The deployment of IMSI-catcher tools in a locality allows police forces to identify individuals attending a demonstration, while monitoring their communications. It allows eavesdropping on private phone calls and messages, for example between lawyers and clients, or journalists and their sources.
Efforts by rights organisation Privacy International to use Freedom of Information requests to clarify the extent of IMSI-catchers by police forces have been rejected by every police force contacted on grounds of “national security”.
Other technologies are in use.
Further investigations by the Bristol Cable, and the Ferret, another investigative group based in Scotland, focused on the widespread deployment of easy to use mobile phone cracking devices. As of January this year, some 28 local police forces in the UK, as well as the Home Office, had contracts with Israeli company Cellebrite whose most popular product is the Universal Forensic Extraction Device (UFED).

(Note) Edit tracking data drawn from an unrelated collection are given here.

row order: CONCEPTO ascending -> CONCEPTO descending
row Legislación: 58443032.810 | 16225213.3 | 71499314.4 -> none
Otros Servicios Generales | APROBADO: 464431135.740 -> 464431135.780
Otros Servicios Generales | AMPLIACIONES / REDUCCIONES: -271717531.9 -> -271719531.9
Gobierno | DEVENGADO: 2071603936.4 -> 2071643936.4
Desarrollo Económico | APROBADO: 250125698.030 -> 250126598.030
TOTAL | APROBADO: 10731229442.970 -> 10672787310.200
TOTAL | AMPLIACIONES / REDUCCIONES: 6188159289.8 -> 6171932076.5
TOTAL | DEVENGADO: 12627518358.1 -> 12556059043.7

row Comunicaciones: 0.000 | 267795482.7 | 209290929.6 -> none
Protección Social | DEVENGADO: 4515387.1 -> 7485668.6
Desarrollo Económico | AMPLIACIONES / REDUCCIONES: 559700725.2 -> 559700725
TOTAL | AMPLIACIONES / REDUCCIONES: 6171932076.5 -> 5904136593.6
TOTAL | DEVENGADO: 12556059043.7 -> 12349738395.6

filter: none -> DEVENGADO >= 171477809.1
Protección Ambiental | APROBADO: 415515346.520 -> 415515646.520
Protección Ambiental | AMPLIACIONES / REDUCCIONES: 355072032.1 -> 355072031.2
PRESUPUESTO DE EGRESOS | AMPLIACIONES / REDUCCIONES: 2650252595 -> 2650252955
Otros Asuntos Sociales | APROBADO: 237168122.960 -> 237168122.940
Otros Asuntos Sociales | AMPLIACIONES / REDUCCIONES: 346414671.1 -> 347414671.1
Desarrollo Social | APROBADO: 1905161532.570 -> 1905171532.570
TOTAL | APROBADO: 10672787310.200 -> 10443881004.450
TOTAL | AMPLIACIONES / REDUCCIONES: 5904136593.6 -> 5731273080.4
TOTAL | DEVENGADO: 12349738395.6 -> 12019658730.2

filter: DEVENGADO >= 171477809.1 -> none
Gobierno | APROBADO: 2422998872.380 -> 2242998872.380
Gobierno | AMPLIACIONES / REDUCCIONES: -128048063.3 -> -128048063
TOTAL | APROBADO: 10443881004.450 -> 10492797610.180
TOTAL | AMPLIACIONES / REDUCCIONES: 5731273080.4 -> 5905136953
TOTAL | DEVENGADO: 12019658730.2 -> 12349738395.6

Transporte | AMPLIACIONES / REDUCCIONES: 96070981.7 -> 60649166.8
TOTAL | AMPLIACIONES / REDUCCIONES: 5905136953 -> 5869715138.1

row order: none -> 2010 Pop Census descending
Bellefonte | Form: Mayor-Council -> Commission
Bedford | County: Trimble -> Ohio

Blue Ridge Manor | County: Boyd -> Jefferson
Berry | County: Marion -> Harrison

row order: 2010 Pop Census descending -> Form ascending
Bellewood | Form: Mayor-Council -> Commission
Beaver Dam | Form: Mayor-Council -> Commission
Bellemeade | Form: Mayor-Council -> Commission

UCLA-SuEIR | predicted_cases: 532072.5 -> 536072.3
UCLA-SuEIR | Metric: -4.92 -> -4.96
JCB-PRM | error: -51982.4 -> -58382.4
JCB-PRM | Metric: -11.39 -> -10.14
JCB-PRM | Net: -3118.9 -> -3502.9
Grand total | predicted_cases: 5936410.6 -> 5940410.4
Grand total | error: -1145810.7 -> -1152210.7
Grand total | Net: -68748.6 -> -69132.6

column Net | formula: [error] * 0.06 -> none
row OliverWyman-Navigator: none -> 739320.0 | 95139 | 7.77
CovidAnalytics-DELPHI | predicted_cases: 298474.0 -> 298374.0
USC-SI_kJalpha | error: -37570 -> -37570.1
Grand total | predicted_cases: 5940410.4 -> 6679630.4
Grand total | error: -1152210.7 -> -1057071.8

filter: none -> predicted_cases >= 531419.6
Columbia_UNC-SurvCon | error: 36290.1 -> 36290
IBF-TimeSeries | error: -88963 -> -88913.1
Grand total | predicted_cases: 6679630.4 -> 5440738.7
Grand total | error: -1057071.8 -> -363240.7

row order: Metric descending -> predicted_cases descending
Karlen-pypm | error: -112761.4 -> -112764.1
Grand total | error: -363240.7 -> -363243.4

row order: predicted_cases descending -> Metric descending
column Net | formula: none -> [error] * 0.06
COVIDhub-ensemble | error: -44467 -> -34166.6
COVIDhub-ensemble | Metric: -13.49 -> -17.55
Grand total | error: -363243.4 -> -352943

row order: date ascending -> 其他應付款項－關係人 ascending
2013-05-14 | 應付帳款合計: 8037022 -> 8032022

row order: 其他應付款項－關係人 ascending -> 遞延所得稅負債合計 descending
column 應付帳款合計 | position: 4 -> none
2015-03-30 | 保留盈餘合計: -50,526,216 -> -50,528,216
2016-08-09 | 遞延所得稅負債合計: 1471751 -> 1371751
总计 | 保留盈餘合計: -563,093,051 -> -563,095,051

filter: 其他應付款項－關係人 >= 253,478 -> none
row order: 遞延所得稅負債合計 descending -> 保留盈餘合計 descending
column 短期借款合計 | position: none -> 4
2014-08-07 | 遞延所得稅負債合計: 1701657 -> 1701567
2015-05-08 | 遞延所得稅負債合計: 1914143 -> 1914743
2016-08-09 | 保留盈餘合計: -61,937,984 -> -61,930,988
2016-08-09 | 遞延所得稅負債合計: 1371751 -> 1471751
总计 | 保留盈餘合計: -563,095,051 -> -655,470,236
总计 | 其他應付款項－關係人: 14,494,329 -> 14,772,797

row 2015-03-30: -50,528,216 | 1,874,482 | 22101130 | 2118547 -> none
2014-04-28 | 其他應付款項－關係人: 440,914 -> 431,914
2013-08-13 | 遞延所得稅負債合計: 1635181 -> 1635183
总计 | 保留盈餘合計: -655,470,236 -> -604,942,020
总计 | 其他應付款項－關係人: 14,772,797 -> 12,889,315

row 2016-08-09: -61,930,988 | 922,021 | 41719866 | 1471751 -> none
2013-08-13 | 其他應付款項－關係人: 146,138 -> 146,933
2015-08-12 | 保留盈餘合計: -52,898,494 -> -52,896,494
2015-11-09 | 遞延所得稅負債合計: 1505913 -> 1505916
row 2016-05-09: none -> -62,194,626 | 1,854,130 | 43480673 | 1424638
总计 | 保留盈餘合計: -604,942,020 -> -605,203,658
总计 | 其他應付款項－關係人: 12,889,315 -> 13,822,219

The UFED is a portable gadget that can quickly extract mobile phone pass codes allowing access to personal text messages, emails, photos, videos, GPS location data by attaching the target mobile phone to the UFED and following straightforward documented procedures.
Cellebrite also claim that data stored in encrypted apps, passwords to cloud services and third-party apps can be extracted, giving access to a vastly expanded data hoard. In all, the company claims that data can be pulled from some 21,374 phone models, including most iPhone and Android based devices.
Further investigation by the Cable concluded that North Yorkshire police is one of the forces deploying UFEDs and that no audit trail had been left for 50 percent of a sample of its mobile phone data extractions. This means that there is no means of confirming whether searches were even legal or what happened to the extracted information. The same investigation found that only 26 percent of searches were regarding “serious crime type, for example sexual offences and murder cases.”
Hundreds of police officers are being trained in the use of UFED and similar devices. West Yorkshire Police is reported to have trained 150 officers on how to examine mobile phones, for offences ranging from traffic violations to assault. Durham Police reported that 90 percent of searches are carried out by local officers, while the City of London reported that searches are generally undertaken by “frontline officers... generally in the first custody detention period.”
The scale of data gathering was clarified in another article in the Ferret which, based on Freedom of Information requests, reported that over the last three years Police Scotland alone had successfully extracted data from 35,973 phones and 16,587 computers. The Ferret notes that police can legally seize and analyse electronic devices belonging to anyone detained, or arrested, for any reason. Evidence is admissible in court even if the data is obtained without the owner’s permission. Police Scotland have 56 staff members dedicated solely to analysing mobile devices, with more being trained every year.
People voluntarily giving consent to their phone being examined may not be aware of the extent of personal data being handed over. Police Scotland procedure states, “Only information held on the mobile telephone or SIM card when it was seized can be retrieved during the course of an examination,” but this can be overcome if the device owner gives authorisation for the examination or if the police obtain a warrant.